(Posted Mon. Jun 9th, 2014)
Emergence of the 2014 corn crop pushed past the five-year average last week, according to a U.S. Department of Agriculture report released today. Despite strong storms with high winds and hail over the past week, the 2014 corn crop condition held nearly steady with 75 percent of all acres rated good or excellent as of June 8. This represents only a one-point decline from the prior week and remains 12 points ahead of the number of acres with the same rating last year at this point.
“Now that the crop has emerged and farmers are seeing it progress, the picture of the overall condition is bright,” said NCGA President Martin Barbre. “While the crop shows promise today, we are keenly aware of the many challenges which might lie ahead as the summer progresses. While many variables exist, one fact is certain.
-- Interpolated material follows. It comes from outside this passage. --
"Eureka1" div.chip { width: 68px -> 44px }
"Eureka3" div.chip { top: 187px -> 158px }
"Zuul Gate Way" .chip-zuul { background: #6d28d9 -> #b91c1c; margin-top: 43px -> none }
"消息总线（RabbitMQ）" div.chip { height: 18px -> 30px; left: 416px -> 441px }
America’s corn farmers are using the best and most sustainable practices and most advanced tools to ensure a successful crop in 2014.”
Corn acres emerged nationally surged ahead by 12 points last week, with 92 percent of total acreage emerged by June 8. While this surpasses the five-year average by only two points, it stands nine points ahead of acreage emerged at this point in 2013. The largest gains in acreage emerged came in states where emergence had lagged previously, with Michigan seeing the largest gain with a 35 point increase in emerged acres during the one-week period.
The second report of the 2014 corn crop condition remained relatively stable, indicating quality superior to that seen in the 2013 crop at this point. With 75 percent of the crop in good or excellent condition and only one percent of corn in very poor condition, early reports continue to suggest a crop of quality superior to that of the record-production seen the year prior. A lingering drought has had an impact on Kansas and Texas, where only 47 percent and 50 percent of the crop, respectively, is rated good or better.